Mirantis OpenStack

Delayed S3 query processing due to memcached token locks

Bug #1489797 reported by Dmitriy Novakovskiy on 2015-08-28

This bug affects 2 people

	Status	Importance	Assigned to	Milestone
Mirantis OpenStack	Invalid	High	Boris Bobrov	Mirantis OpenStack 7.0-updates
6.0.x	Won't Fix	High	Alexey Stupnikov	Mirantis OpenStack 6.0-updates
6.1.x	Invalid	High	Alexey Stupnikov	Mirantis OpenStack 6.1-updates
7.0.x	Invalid	High	Boris Bobrov	Mirantis OpenStack 7.0-updates

Bug Description

Customer has reported an issue with queries from single user to S3 interface (exposed by Ceph/RadosGW) experiencing processing delays. Switching keystone token storage from memcache to mysql helps resolve the problem.

Steps to reproduce:
1. Deploy vanilla MOS (for customer it's 6.0 deployed by Mirantis, whether 6.1 is affected is yet unclear)
2. Specify Ceph to back all the storage needs (incl. S3 API endpoint)
3. Create a user that application will use to upload data into Ceph object storage via S3 interface (ec2-credentials-create)
4. Start uploading objects (in this case - graphical images) using credentials from step 3, with multiple requests using same credentials going in parallel

Actual result:

keystone token-get takes from 0 to 9 seconds, request processing is consequently slow and tends to queue up.

Expected result:

keystone token-get is expected to take less time and be consistent (not vary from 0 to 9 secs). For example, if same parallel upload test is executed with multiple S3 user accounts applied randomly - the processing is always <1s

Suspected rootcause:

It seem that when keystone validates the log-ins through the rados gateway it seems to take some lock on user level when handling the back-end store of the tokens. In MOS it seems to be memcached that is used for storing tokens. Changing driver=keystone.token.backends.memcache.Token to driver=keystone.token.persistence.backends.sql.Token seems to increase the performance quite a lot (validated on the same cloud).

See original description

Tags:

Dmitriy Novakovskiy (dnovakovskiy) on 2015-08-28

description:	updated
description:	updated

Revision history for this message

Dmitriy Novakovskiy (dnovakovskiy) wrote on 2015-08-31:

Full story from customer

"When we use the S3 interface we use it from our application which saves a lot of small images. Naturally we set up a user that our application can use to access the S3 interface with one access and corresponding secret key (keystone ec2-credentials-create). The sending of the images (objects) is multi-threaded to overcome the natural latency of the object storage. What I have found out is that when keystone validates the log-ins through the rados gateway it seems to take some lock on user level when handling the back-end store of the tokens. In MOS it seems to be memcached that is used for storing tokens.

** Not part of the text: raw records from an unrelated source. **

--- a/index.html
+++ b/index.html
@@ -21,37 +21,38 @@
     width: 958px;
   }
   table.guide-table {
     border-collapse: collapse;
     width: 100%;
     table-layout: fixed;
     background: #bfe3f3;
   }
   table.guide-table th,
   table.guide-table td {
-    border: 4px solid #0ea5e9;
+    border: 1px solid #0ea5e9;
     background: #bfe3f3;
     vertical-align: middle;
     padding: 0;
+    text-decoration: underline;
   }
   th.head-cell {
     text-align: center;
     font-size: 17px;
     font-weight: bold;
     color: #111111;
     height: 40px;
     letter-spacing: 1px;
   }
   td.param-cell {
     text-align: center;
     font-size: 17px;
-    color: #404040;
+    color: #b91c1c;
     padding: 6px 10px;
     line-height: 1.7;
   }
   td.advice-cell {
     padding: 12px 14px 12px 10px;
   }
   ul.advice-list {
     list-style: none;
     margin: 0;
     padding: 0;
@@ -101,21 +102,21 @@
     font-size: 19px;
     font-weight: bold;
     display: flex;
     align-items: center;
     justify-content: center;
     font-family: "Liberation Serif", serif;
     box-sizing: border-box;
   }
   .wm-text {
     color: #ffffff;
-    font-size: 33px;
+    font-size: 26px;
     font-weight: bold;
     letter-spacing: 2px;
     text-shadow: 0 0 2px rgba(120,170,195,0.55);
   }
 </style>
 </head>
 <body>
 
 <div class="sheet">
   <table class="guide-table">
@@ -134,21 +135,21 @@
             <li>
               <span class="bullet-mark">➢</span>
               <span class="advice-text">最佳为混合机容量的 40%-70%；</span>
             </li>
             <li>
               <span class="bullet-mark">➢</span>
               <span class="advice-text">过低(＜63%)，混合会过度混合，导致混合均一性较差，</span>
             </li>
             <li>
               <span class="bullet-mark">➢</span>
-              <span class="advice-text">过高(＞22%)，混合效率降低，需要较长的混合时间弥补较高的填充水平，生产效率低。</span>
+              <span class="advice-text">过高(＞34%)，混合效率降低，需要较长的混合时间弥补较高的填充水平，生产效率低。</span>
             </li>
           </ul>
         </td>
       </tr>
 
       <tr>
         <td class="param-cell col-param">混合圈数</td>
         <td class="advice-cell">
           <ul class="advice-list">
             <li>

All keystone requests using the same user that is storing a lot of images through the S3 interface are slow when the application is sending stuff to the S3 interface. keystone token-get can take between 0 and 9 seconds when we send images to the S3 interface if you do it with the same user. If you try keystone token-get with another user (OS_USERNAME=some other user) it always takes < 1s.

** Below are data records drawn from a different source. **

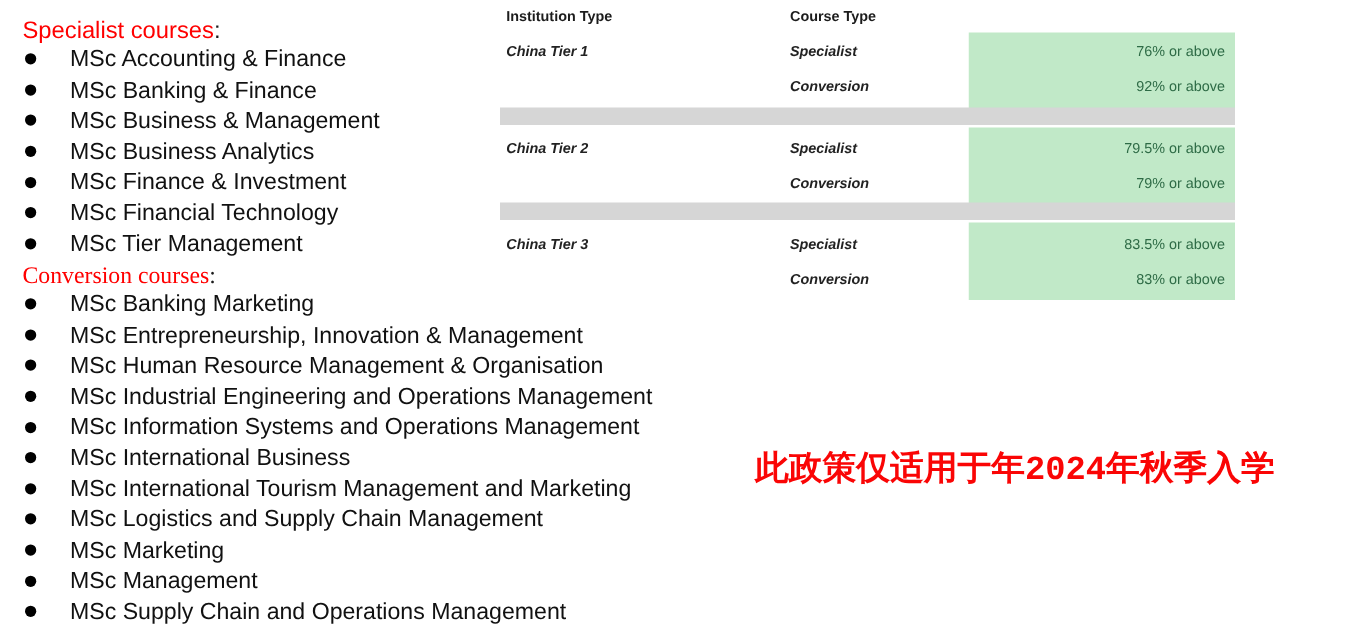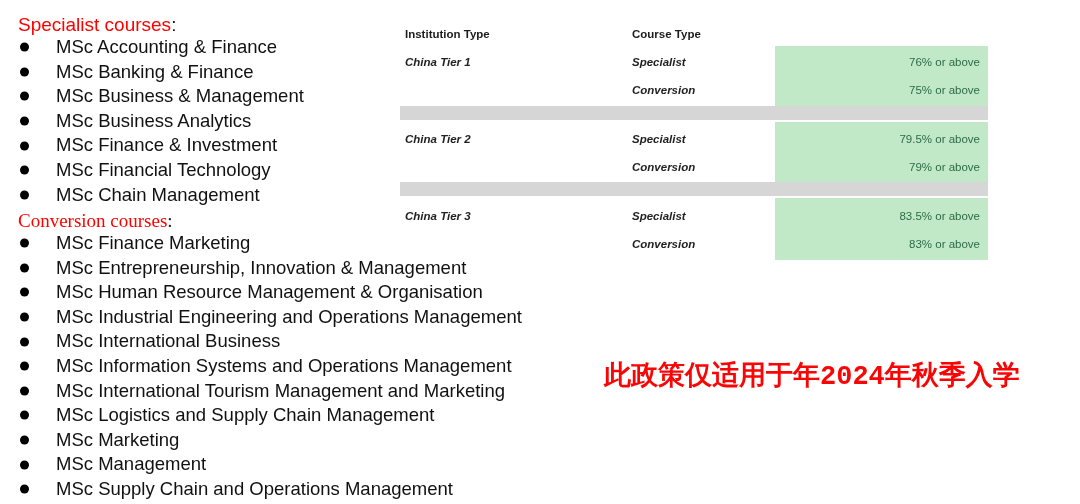--- a/index.html
+++ b/index.html
@@ -67,21 +67,21 @@
     height: 9px;
     border-radius: 50%;
     background: #000000;
     display: block;
   }
 
   
   #score-table {
     position: absolute;
     left: 400px;
-    top: 20px;
+    top: 0;
     width: 588px;
     height: 240px;
   }
   .tbl-row {
     position: absolute;
     left: 0;
     width: 588px;
   }
   .cell-inst {
     position: absolute;
@@ -161,34 +161,34 @@
     <span>Specialist courses</span><span class="colon">:</span>
   </div>
 
   <ul class="course-list" id="specialist-list">
     <li><span class="bullet"></span><span>MSc Accounting &amp; Finance</span></li>
     <li><span class="bullet"></span><span>MSc Banking &amp; Finance</span></li>
     <li><span class="bullet"></span><span>MSc Business &amp; Management</span></li>
     <li><span class="bullet"></span><span>MSc Business Analytics</span></li>
     <li><span class="bullet"></span><span>MSc Finance &amp; Investment</span></li>
     <li><span class="bullet"></span><span>MSc Financial Technology</span></li>
-    <li><span class="bullet"></span><span>MSc Chain Management</span></li>
+    <li><span class="bullet"></span><span>MSc Tier Management</span></li>
   </ul>
 
   <div class="section-heading" id="conversion-heading">
     <span>Conversion courses</span><span class="colon">:</span>
   </div>
 
   <ul class="course-list" id="conversion-list">
-    <li><span class="bullet"></span><span>MSc Finance Marketing</span></li>
+    <li><span class="bullet"></span><span>MSc Banking Marketing</span></li>
     <li><span class="bullet"></span><span>MSc Entrepreneurship, Innovation &amp; Management</span></li>
     <li><span class="bullet"></span><span>MSc Human Resource Management &amp; Organisation</span></li>
     <li><span class="bullet"></span><span>MSc Industrial Engineering and Operations Management</span></li>
+    <li><span class="bullet"></span><span>MSc Information Systems and Operations Management</span></li>
     <li><span class="bullet"></span><span>MSc International Business</span></li>
-    <li><span class="bullet"></span><span>MSc Information Systems and Operations Management</span></li>
     <li><span class="bullet"></span><span>MSc International Tourism Management and Marketing</span></li>
     <li><span class="bullet"></span><span>MSc Logistics and Supply Chain Management</span></li>
     <li><span class="bullet"></span><span>MSc Marketing</span></li>
     <li><span class="bullet"></span><span>MSc Management</span></li>
     <li><span class="bullet"></span><span>MSc Supply Chain and Operations Management</span></li>
   </ul>
 </div>
 
 <div id="score-table">
 
@@ -206,21 +206,21 @@
 
   <div class="tbl-row" style="top:36px; height:22px;">
     <span class="cell-inst italic">China Tier 1</span>
     <span class="cell-course italic">Specialist</span>
     <span class="cell-score">76% or above</span>
   </div>
 
   <div class="tbl-row" style="top:64px; height:22px;">
     <span class="cell-inst italic"></span>
     <span class="cell-course italic">Conversion</span>
-    <span class="cell-score">75% or above</span>
+    <span class="cell-score">92% or above</span>
   </div>
 
   <div class="tbl-row" style="top:113px; height:22px;">
     <span class="cell-inst italic">China Tier 2</span>
     <span class="cell-course italic">Specialist</span>
     <span class="cell-score">79.5% or above</span>
   </div>
 
   <div class="tbl-row" style="top:141px; height:22px;">
     <span class="cell-inst italic"></span>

I have been able to verify this in a virtual env. as well. It's very easy to see that the performance of the S3 interface goes down when issuing a lot of parallel requests to the S3 interface with the same user.

I have also tried to change the storage back end for the tokens to mysql in the virtual env. Changing driver=keystone.token.backends.memcache.Token to driver=keystone.token.persistence.backends.sql.Token seems to increase the performance quite a lot. Of course the load on mysql goes up significantly and you have to purge expired tokens from the keystone database, but all in all it works better. Would it be ok to change that in the real env. as well, or do you see any pitfalls with that?

The ldap queries (keystone is configured with ldap backend) doesn't seem to have anything to do with the bottleneck in the S3 interface we see right now."

description:	updated
description:	updated

Maciej Kwiek (maciej-iai) on 2015-08-31

tags:	added: customer-found
Changed in fuel:
assignee:	nobody → MOS Maintenance (mos-maintenance)
milestone:	none → 6.0-mu-6
status:	New → Confirmed

Maciej Kwiek (maciej-iai) on 2015-08-31

Changed in fuel:
importance:	Undecided → Medium

Boris Bobrov (bbobrov) on 2015-08-31

affects:	fuel → mos
Changed in mos:
milestone:	6.0-mu-6 → none
no longer affects:	mos/6.0-updates

Revision history for this message

Boris Bobrov (bbobrov) wrote on 2015-08-31:

To get this fixed, I need to have [token]revoke_by_id = false. This needs to be done in fuel.

Revision history for this message

Fuel Devops McRobotson (fuel-devops-robot) wrote on 2015-08-31: Fix proposed to openstack/keystone (openstack-ci/fuel-7.0/2015.1.0)

Fix proposed to branch: openstack-ci/fuel-7.0/2015.1.0
Change author: Boris Bobrov <email address hidden>
Review: https://review.fuel-infra.org/10967

Revision history for this message

Boris Bobrov (bbobrov) wrote on 2015-08-31:

> multiple requests using same credentials going in parallel

How many requests happen per second in your case?

Maciej Kwiek (maciej-iai) on 2015-09-01

no longer affects:

fuel

Revision history for this message

Boris Bobrov (bbobrov) wrote on 2015-09-01:

The bug also affects fuel because in order to fix it we need to make changes to keystone config. Please see comment #2.

Matthew Mosesohn (raytrac3r) on 2015-09-01

Changed in fuel:
assignee:	nobody → Boris Bobrov (bbobrov)
milestone:	none → 7.0

Revision history for this message

Boris Bobrov (bbobrov) wrote on 2015-09-01:

Nope, I need someone from fuel folks to do it for me

Changed in fuel:
assignee:	Boris Bobrov (bbobrov) → Fuel Library Team (fuel-library)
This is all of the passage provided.